To use flink-s3-fs-hadoop plugin you should copy the respective JAR file from the opt directory to the plugins directory of your Flink distribution before starting Flink.

another way I know is to enable it via environment variable ENABLE_BUILT_IN_PLUGINS="flink-s3-fs-hadoop-[flink-version].jar"

for example: flink-s3-fs-hadoop-1.12.2.jar

For both ways we have to define S3 configurations in flink-conf.yaml file 

Flink will internally translate this back to fs.s3a.connection.maximum.
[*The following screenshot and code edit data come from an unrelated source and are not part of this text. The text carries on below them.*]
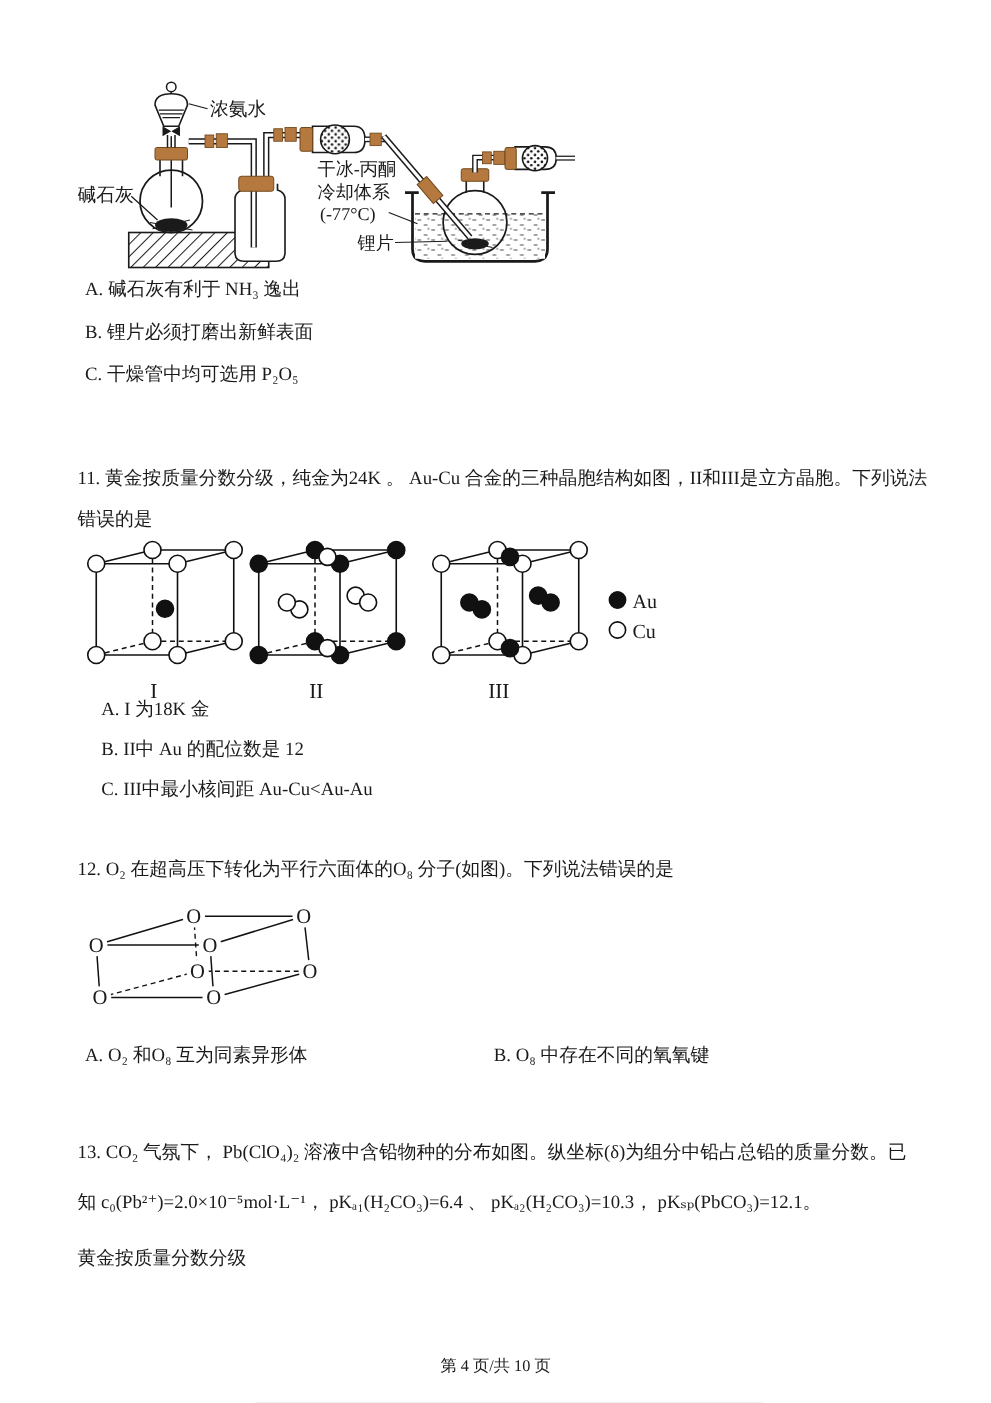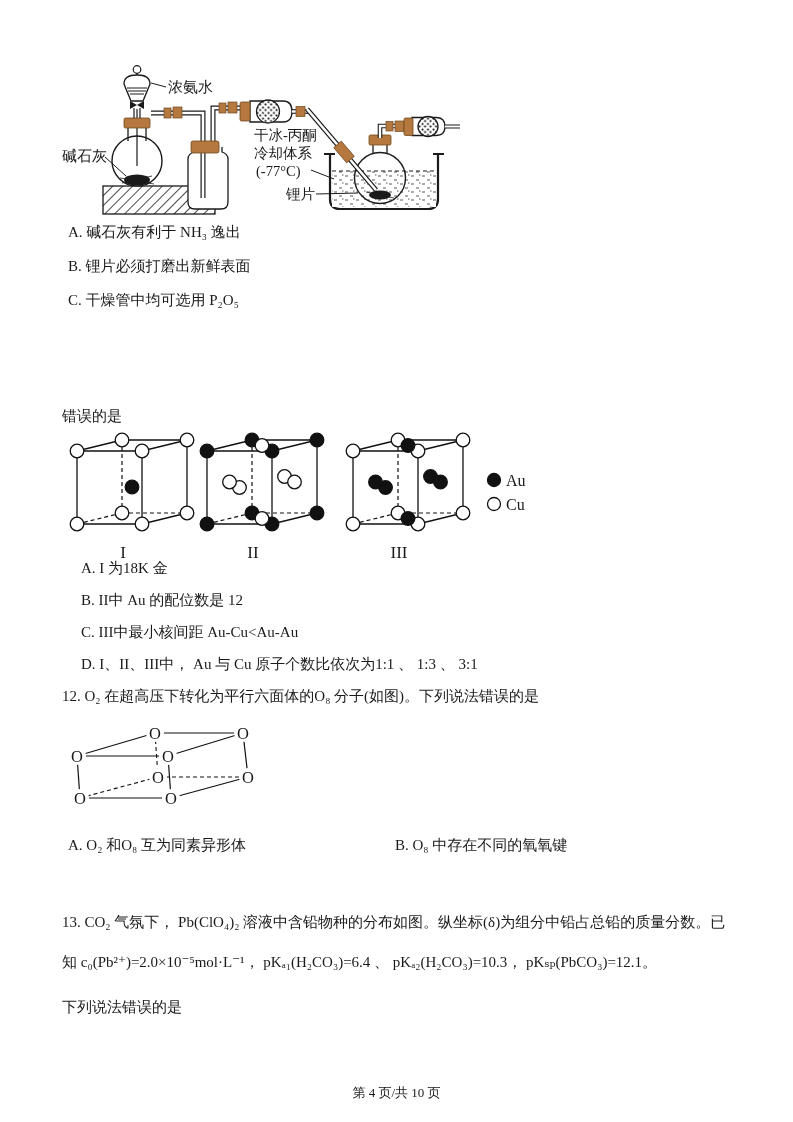"11. 黄金按质量分数分级，纯金为24K 。 Au-Cu" div.line { html: none -> <div>11. 黄金按质量分数分级，纯金为24K 。 Au-Cu 合金的三种晶胞结构如图，II和III是立方晶胞。下列说法</div> }
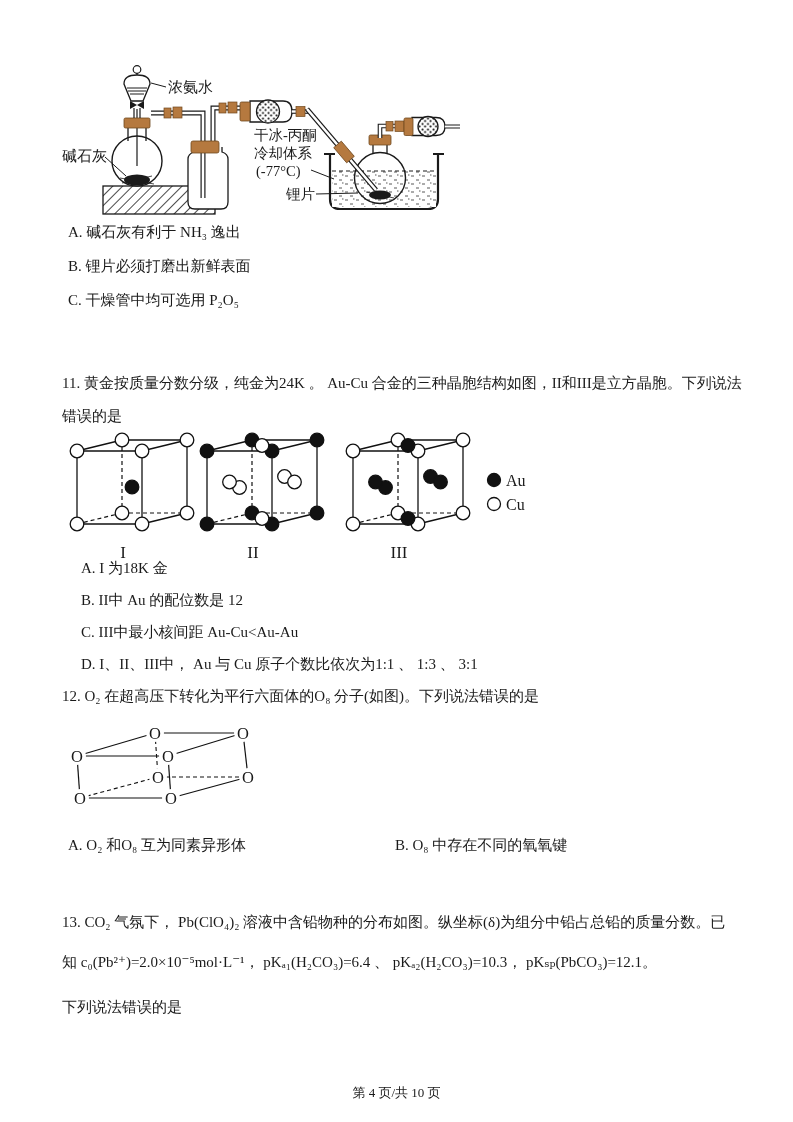"D. I、II、III中， Au 与 Cu" div.line { html: <div>D. I、II、III中， Au 与 Cu 原子个数比依次为1:1 、 1:3 、 3:1</div> -> none }
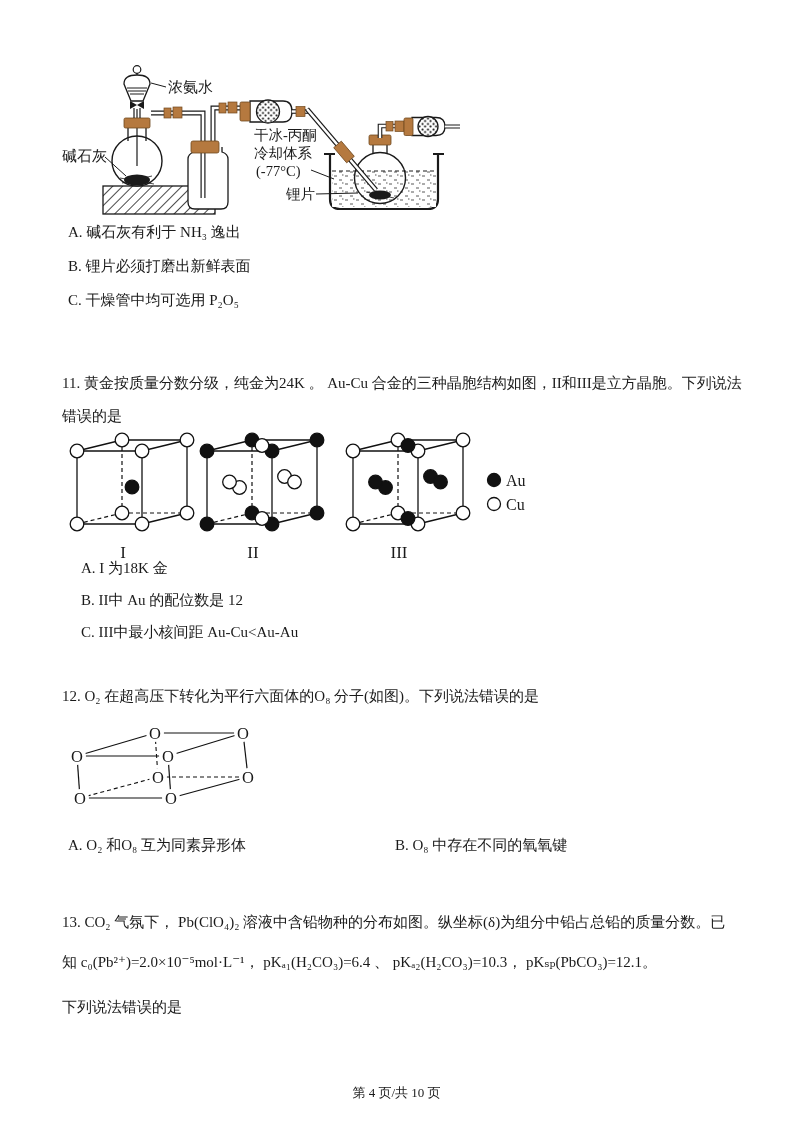"下列说法错误的是" div.line { text: 下列说法错误的是 -> 黄金按质量分数分级 }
There is no need to pass configuration parameters using Hadoop’s XML configuration files.

s3.endpoint: <end-point>
s3.path.style.access : true

As for AWS credentials , they must be provided either in environment variable or. configured in flink-conf.yaml

s3.endpoint: <end-point>
s3.path.style.access : true
s3.access-key: <key>
s3.secret-key: <value>
s3.region: <region>

Once its all set you can read from S3 as @EyalP mentioned, or write to S3(i.e with dataset)

dataset.map(new MapToJsonString())
                .writeAsText("s3://....",
                        FileSystem.WriteMode.OVERWRITE);

If you would like to test it locally (Without real AWS account) i'd suggest you to check localstack. it fully supports various AWS services (S3 included). if you go with that, then the AWS credentials are not necessary(may provided empty) and endpoint will be the localstack itself.